Delikatessen blieben ihm fremd. Er verzeichnet es als Merkwürdigkeit in seinem Tagebuche, als er kurze Zeit vor seinem Tode eine Ananas geschenkt erhielt, mit der Bemerkung: „Zum ersten Mal in meinem Leben eine solche Frucht gegessen.“

 Dieser Einfachheit und Bedürfnislosigkeit kam seine wahrhaft paulinische Uneigennützigkeit gleich. Ein auswärtiger Rektor eines Diakonissenhauses sagte zu dem Schreiber dieses einmal: „Es ist wahr, wir Diakonissenpastoren genießen am ersten der Früchte des Ackers, den wir bebauen.“ Er meinte dies im Sinn von 1 Cor. 9, 7 und 2 Tim. 2, 6. Dem war bei Löhe nicht so: er nahm von dem Diakonissenhaus für all die große Arbeit, die er an demselben that, keinen Gehalt, auch nicht in der indirekten Form von Geschenken. Die Mittags- und Abendkost, die er sich von der Küche der Diakonissenanstalt nach Hause bringen ließ, bezahlte er um den damals üblichen Preis. Seinem ersten Gehilfen an der Anstalt, Lotze, reichte er, weil derselbe ihm auch persönliche Dienste als Vicar in der Dorfgemeinde leistete, einen Teil seines Gehalts, um die Diakonissenanstalt um den gleichen Betrag zu entlasten. Hat der Apostel Paulus 1 Cor. 9 es als seinen fast möchte man sagen „eifersüchtig“ gehüteten – Ruhm bezeichnet, daß er das Evangelium „kostenlos“ und sich selbst den Gemeinden so| wenig als möglich beschwerlich mache, so hat wol auch der Biograph ein Recht, die von Löhe geübte, großartige Uneigennützigkeit unter seinen Ehrentiteln aufzuzählen. Daß auch sein älterlicherseits geerbtes Vermögen und manches Honorar der Diakonissensache und Zwecken des Reiches Gottes geopfert wurde, ist schon früher angedeutet; Opfer, die um so schwerer wogen als er, wie aus den vorstehenden Mitteilungen ersichtlich, sie ja nicht aus seinem Überfluß oder Reichtum brachte, sondern mit mehr Recht als David 1 Chron. 23, 14 sagen konnte: er habe alles, was er gegeben, „in seiner Armut verschafft zum Hause Gottes.“ Daß er auch in früheren Zeiten, als Dettelsau noch nicht ein einziges anständiges Gasthaus besaß, weitgehende Gastfreundschaft übte, und namentlich in Festzeiten sein Haus von Gästen gefüllt war, ist gelegentlich auch schon erwähnt worden. Er selbst nahm die Gastfreundschaft andrer nur sehr mäßig in Anspruch, wie es überhaupt seine Art nicht war, die „zumutende Liebe“ zu üben.

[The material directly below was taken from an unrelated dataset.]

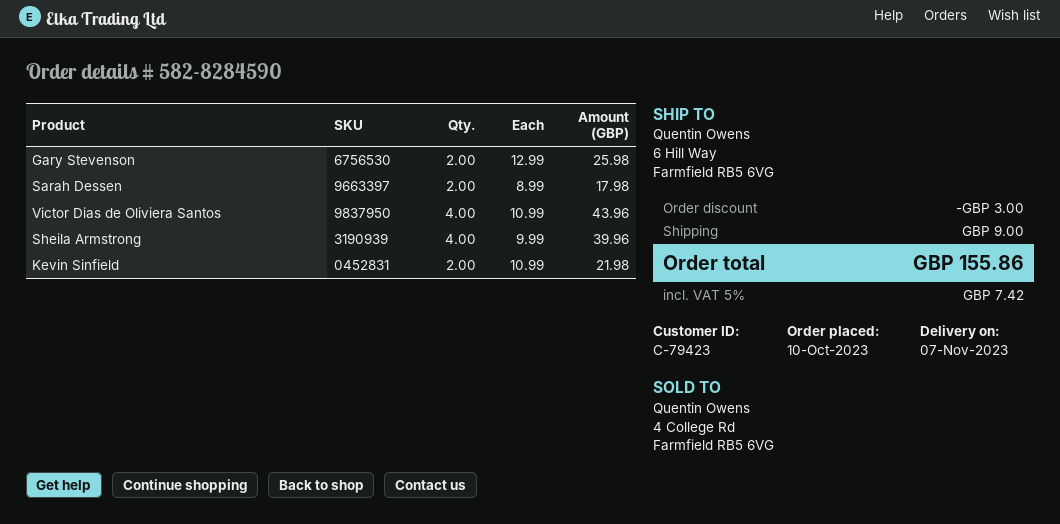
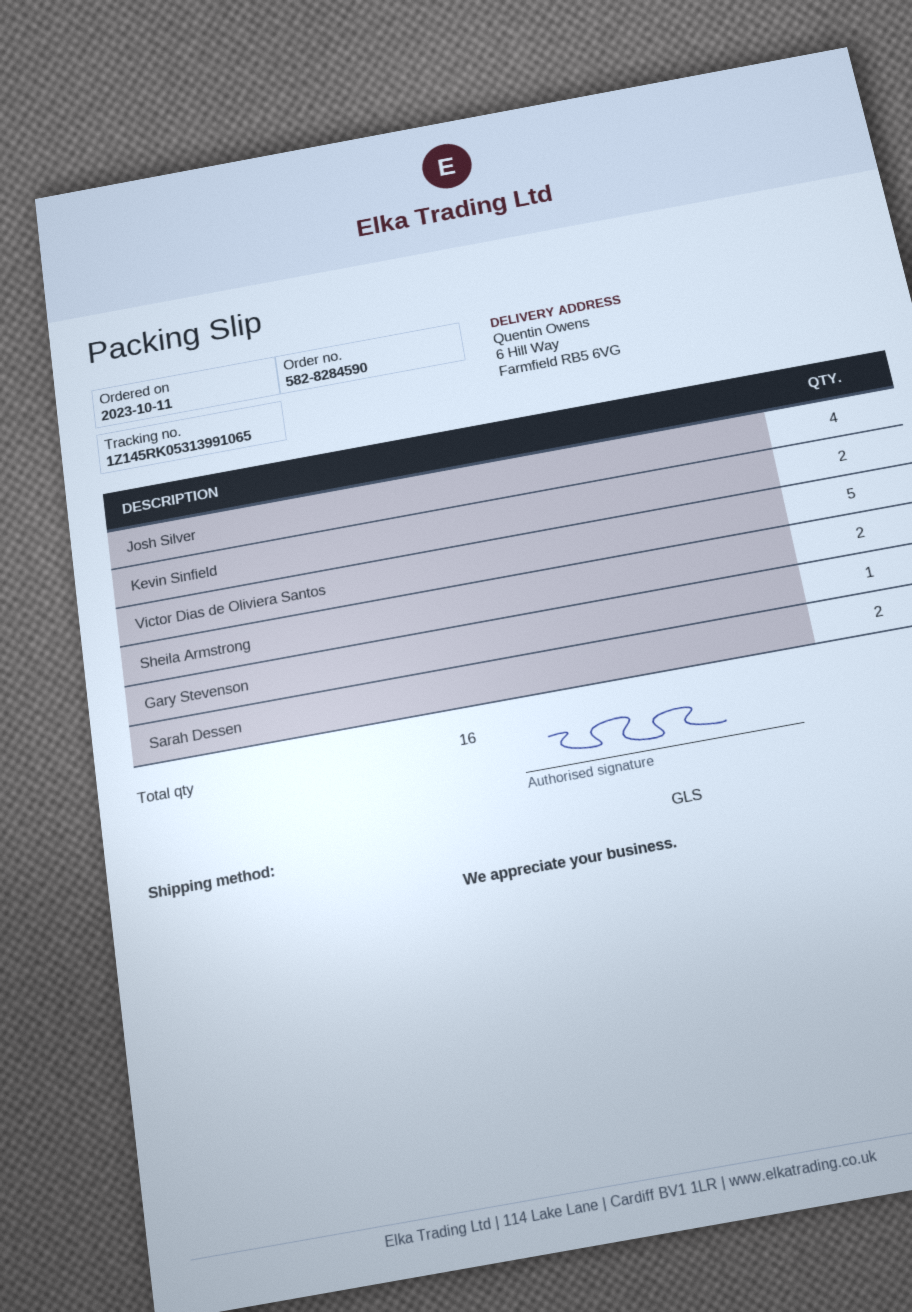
order date: 2023-10-10 -> 2023-10-11
Gary Stevenson: 2 -> 1
Victor Dias de Oliviera Santos: 4 -> 5
Sheila Armstrong: 4 -> 2
Josh Silver: none -> 4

 Noch folgendes Beispiel seiner Uneigennützigkeit verdient Mitteilung. Auf Wunsch der Gemeindeglieder und Antrag Löhes war durch Dekret vom 1. Januar 1848 das Filialdorf Reuth, das in Neuendettelsau zwar eingeschult, aber in dem eine Stunde entfernten W. eingepfarrt war, der Pfarrei Neuendettelsau imparochiert worden unter der Bedingung, daß der damalige Pfründeinhaber von W. sämmtliche Einkünfte des Filials genieße, so lange er auf der Pfarrei W. bleiben würde. Am Tag, da er das Rescript erhielt, schrieb Löhe an seine Tochter: „Diese Arbeit bringe ich dem Herrn Jesus als ein geringes Opfer meines Dankes dar, darum daß Er mich und Deine selige Mutter und Euch mit seinem Blute erkauft und zu seinem ewigen Eigentum erkoren hat.“

 Das Opfer wurde von dem HErrn auch angenommen und zwar für die ganze Dauer des Lebens Löhes. Wenigstens war es ein merkwürdiges Zusammentreffen, daß der Pfarrer von W. gerade| einen Tag vor Löhes Tod emeritiert wurde. Dies geschah am 1. Januar 1872. Am 2. Januar starb Löhe. 24 Jahre hat er die mitunter beschwerliche Arbeit in Reuth ohne irgend welches Entgelt gethan, und zwar ohne Murren, ohne ein Wort des Bedauerns darüber, daß er sich damit ein opus supererogationis aufgebürdet habe – ganz als verstünde es sich von selbst. Das Seine hat er nie gesucht.





  1. Er hatte sie nicht für sich gemacht.